La Preference Nationale has reentered the French political vocabulary. In June, former Prime Minister Edouard Bahadur shocked the French establishment by calling for an open national debate on the tabooed questions of immigration and the French identity. The dialogue would inevitably include Jean-Marie Le Pen and his National Front (FN), which continues to grow in popularity and support.

Describing M. Balladur as “un honnête homme” of the old school, Le Pen went on (in his publication Français d’abord!) to add that any sane man, endowed with heart and reason, would endorse the positions of the FN: “In fact. National Preference has nothing to do with racism, Nazism, or who-knows what else. . . . The national preference is a natural preference. It is inscribed in the natural logic of the world, which desires that a man protect, above all else, his children, his kith and kin, in a word those who belong to the same community. Ethnology, the study of the behavior of animal species in their natural habitat, is in this regard of the highest interest for political life.

“For us French, our constitution is based on the feeling of belonging to the nation, which is a community of destiny. It is therefore normal that the organization of social life take account of the national preference, when certain problems are posed on the grand scale. Even Prime Minister Michel Rocard recognized that France could no longer accept all the world’s misery. One of the essential functions of politics consists in confronting choices. Certain choices have to be made against the heart, without enthusiasm, but they must be made because the greater interest of the country requires them. The reversal of migratory influx is one of them. When a country is no longer able to supply its children with work, when it is no longer capable of assuring them a decent life, . . . then, yes, when one is a politician, one must have the courage to make choices.”

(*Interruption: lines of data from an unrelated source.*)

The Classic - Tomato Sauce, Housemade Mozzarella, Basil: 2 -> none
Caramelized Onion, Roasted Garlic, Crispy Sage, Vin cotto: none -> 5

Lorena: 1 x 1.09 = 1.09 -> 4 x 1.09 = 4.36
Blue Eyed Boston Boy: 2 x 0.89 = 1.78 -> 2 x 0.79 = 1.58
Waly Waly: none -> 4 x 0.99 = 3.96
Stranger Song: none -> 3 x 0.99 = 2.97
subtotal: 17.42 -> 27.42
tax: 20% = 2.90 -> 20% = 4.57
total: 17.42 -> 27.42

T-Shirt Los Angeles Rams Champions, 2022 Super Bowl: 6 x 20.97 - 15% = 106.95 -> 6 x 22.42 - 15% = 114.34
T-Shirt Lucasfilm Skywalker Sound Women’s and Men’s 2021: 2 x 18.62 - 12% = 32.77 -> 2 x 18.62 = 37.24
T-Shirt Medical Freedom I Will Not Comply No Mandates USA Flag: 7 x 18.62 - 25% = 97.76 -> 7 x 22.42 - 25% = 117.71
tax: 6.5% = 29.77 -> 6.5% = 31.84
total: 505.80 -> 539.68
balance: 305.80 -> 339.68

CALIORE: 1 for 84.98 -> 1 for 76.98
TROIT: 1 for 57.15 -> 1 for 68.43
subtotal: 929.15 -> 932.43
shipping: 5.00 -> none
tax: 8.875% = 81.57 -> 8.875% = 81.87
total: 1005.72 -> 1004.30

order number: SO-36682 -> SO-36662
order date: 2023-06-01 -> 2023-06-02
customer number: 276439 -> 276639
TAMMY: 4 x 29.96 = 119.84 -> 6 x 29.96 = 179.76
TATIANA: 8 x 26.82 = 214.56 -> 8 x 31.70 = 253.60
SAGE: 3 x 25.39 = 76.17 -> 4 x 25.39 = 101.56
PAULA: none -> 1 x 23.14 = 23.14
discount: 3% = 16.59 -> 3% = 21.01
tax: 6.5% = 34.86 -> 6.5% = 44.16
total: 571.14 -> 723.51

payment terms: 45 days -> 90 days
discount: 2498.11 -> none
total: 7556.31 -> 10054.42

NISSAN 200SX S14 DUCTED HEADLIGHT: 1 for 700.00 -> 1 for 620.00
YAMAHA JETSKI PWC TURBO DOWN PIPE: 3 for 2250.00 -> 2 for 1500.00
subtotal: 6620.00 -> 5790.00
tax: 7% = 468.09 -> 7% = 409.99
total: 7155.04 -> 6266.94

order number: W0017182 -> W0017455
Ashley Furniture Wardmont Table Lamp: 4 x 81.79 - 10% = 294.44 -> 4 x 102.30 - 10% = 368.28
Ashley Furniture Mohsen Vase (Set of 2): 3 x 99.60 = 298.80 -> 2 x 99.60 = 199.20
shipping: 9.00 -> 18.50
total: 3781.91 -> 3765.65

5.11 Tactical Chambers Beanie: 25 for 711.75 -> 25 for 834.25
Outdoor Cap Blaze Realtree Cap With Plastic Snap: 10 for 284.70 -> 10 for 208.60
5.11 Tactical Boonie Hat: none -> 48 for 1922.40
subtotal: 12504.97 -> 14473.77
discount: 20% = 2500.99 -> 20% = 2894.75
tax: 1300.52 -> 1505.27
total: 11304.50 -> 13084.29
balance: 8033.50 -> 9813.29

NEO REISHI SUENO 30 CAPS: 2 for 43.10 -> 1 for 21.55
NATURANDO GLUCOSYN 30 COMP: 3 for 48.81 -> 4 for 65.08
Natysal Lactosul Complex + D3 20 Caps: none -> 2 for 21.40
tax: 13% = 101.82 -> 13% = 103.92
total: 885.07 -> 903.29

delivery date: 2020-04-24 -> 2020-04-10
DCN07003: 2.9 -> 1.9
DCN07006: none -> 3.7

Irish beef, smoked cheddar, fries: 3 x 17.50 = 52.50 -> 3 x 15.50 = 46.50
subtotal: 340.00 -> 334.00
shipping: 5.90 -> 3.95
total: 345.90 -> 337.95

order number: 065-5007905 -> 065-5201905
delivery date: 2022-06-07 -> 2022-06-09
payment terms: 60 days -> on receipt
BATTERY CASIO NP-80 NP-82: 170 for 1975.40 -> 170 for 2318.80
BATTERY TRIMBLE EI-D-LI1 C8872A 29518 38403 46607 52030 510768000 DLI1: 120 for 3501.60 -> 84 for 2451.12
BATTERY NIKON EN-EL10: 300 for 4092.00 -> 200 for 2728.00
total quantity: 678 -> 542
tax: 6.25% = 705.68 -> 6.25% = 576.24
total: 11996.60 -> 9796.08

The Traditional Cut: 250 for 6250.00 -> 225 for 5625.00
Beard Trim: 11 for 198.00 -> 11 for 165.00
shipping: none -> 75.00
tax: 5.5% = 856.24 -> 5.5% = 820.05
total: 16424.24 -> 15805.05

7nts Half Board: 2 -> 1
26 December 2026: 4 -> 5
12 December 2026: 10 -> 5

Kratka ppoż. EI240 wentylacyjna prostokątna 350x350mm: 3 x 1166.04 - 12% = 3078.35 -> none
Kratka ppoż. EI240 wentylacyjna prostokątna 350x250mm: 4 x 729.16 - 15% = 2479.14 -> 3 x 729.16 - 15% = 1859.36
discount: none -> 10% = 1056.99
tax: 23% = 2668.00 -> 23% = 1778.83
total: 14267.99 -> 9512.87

On the question of immigration, Le Pen made his own choice years ago, and while it has endeared him to millions of his fellow-citizens, it has cost him the support of all right-thinking people in politics and the press. There are American politicians and journalists, far less forthright than Le Pen, who have paid the same price. If you can believe the Republican press, Mr. Buchanan is the worst thing that ever happened to America. There can be no room for a national debate on immigration, because that question was settled by Emma Lazarus’s tinny verses on the Statue of Liberty. Because, for there to be a national debate, there would first have to be a nation, which is exactly what the globalists have to deny.

This past Bastille Day, Jacques Chirac (a figure adored by globalist conservatives in America) reiterated his opposition to national preference—and to any idea of French nationhood—declaring in a televised speech: “I do not see any motives compatible with our humanist, democratic, and republican principles that would allow us not to give foreigners the same rights that we give to the French.” The good news from France is that although President Chirac continues to sell out his country as every sensible person on the left and right knew that he would, a few establishment figures have read the handwriting on the wall and realized that it is not written in French.

Here in America, where we do not have the long tradition of national patriotism that is still felt in some French hearts, there is still no sign that any establishment politician in either party is an “honnête homme,” much less a patriot capable of making hard choices.